Os Russian Circles fizeram parte da longa lista de concertos cancelados nos últimos dois anos (cujos motivos já nem precisam ser mencionados). Mas a espera não afastou ninguém de uma das mais cativantes bandas de post-metal da atualidade. Aliás, o evento estava completamente esgotado e, às 21 horas em ponto de 29 de abril, a sala 2 do Hard Club já se encontrava praticamente cheia. Os reencontros faziam-se ouvir e sentir naquela sala que ansiava os concertos sem máscaras, sem distâncias e sem qualquer cinto de segurança. Naquele que foi o primeiro grande evento do ano promovido pela Amplificasom, o ambiente era de nostalgia e liberdade.
Antes de o trio de Chicago pisar o palco, os Helms Alee tomaram as rédeas e apresentaram – em dia de lançamento do disco – o seu “Keep This Be The Way”. Apesar de Torche ter deixado de poder ser a banda de abertura deste concerto, a energia manteve-se na medida certa. As duas bandas já se haviam juntado para o concerto de 2015 em Lisboa e, 7 anos depois, o grupo de Seattle mostra que é um pequeno tesouro do sludge e do noise rock.
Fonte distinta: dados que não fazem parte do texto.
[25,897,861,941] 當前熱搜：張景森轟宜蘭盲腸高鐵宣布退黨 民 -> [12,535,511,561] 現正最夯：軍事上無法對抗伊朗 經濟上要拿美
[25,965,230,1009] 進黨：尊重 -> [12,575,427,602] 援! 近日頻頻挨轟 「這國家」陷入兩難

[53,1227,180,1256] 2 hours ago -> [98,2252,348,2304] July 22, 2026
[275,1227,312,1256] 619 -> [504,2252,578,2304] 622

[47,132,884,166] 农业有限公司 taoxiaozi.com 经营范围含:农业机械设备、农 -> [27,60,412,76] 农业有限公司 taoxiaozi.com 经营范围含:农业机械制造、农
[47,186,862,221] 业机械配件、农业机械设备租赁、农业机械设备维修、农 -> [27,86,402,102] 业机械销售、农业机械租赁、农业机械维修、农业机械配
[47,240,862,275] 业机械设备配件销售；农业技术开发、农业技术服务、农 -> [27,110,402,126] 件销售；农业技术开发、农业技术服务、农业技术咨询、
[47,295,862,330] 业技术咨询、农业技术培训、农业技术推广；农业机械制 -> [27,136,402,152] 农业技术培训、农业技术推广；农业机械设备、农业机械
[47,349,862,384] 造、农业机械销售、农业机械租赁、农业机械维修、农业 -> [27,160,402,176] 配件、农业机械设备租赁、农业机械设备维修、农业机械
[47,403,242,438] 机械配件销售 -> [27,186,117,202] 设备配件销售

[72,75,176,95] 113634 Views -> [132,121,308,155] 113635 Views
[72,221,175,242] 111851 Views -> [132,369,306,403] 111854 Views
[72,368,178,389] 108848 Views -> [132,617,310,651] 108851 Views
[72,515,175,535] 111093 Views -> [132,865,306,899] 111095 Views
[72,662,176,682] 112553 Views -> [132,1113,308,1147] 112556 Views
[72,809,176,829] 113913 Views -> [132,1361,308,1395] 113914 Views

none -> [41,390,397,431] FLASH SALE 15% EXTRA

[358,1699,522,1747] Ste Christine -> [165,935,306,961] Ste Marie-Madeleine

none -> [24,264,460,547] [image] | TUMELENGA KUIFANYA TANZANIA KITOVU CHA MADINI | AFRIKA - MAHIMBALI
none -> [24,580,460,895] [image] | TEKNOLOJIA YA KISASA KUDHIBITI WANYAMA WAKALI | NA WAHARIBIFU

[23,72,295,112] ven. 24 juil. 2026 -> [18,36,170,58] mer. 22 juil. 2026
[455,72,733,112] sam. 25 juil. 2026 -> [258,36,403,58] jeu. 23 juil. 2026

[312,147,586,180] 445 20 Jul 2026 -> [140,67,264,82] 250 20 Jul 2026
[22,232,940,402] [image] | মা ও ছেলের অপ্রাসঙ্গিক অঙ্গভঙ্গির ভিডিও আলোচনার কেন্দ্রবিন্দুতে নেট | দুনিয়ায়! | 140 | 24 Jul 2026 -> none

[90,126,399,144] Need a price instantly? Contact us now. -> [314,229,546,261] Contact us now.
Com vozes tanto pesadas como com aspetos melódicos dos três membros, o grande destaque vai para a baterista Hozoji Margullis. A facilidade com que passam de sonoridade mais indie rock para algo completamente post-metal é de congratular. E isso mostra muito do seu “à vontade” com as suas diferentes facetas, surpreendendo a plateia com vários níveis de intensidade a cada música.
Tal como a Amplificasom mencionou nas suas redes oficiais “901 dias depois de Godspeed You! Black Emperor, uma pandemia que nos mandou todos ao fundo, guerras à nossa volta que só podemos lamentar, (…)”, a espera havia terminado. Numa atmosfera onírica, com luzes azuis baixas e música a meio gás, começava-se a ver Brian Cook (baixo), Mike Sullivan (guitarra) e Dave Turncrantz (bateria) a tomarem as suas posições. Porém, a calma fica-se por pouco tempo. Com “Blood Year”, de 2019, ainda por apresentar em Portugal, o concerto começou com “Arluck”, o primeiro single desse disco.
Ouvir Russian Circles ao vivo é reconhecer a sua identidade sonora nos primeiros acordes e, especialmente, nas primeiras grandes explosões em que percursão e as cordas desbravam. Não se sabe bem o que acontece do início ao fim, deixamo-nos levar pela instrumentalidade que, entre momentos ora pacíficos ora galopantes, falam connosco no mais íntimo espaço do subconsciente. Entre a lucidez e o descontrole, o hipnotizante jogo de luzes utilizado no palco torna tudo mais forte, acrescentando uma camada mais acentuada na distorção.
A setlist foi perfeitamente orquestrada com as músicas que já são clássicos para qualquer admirador de post-metal e post-rock. Além disso, entre a apresentação pode-se ter um vislumbre do que o que aí vem. “Conduit”, a nova música ainda sem lançamento, mostrou uns Russian Circles magistrais e com total controlo da sua arte, o que só aumenta a curiosidade pelo novo disco que por aí há de vir.
Sem tirar o mérito experimental e completamente destrutivo de “Blood Year”, que teve “Quartered” e “Sinaia” entre os temas executados, outras músicas dos primórdios do grupo também se fizeram ouvir. Do álbum “Guidance”, fez parte “Afrika” e “Vorel”. Não faltaram também faixas-chave, tanto de “Memorial” (com a pesadíssima “Deficit”) como de “Empros” (com uma “309” de fazer doer o pescoço). Do disco “Station”, “Harper Lewis” fez o público gritar e, para terminar a noite em chave de ouro, ouviu-se uma das músicas mais aclamadas – e talvez a mais reconhecível – “Youngblood”, que fechou o concerto com uma pujança desmedida.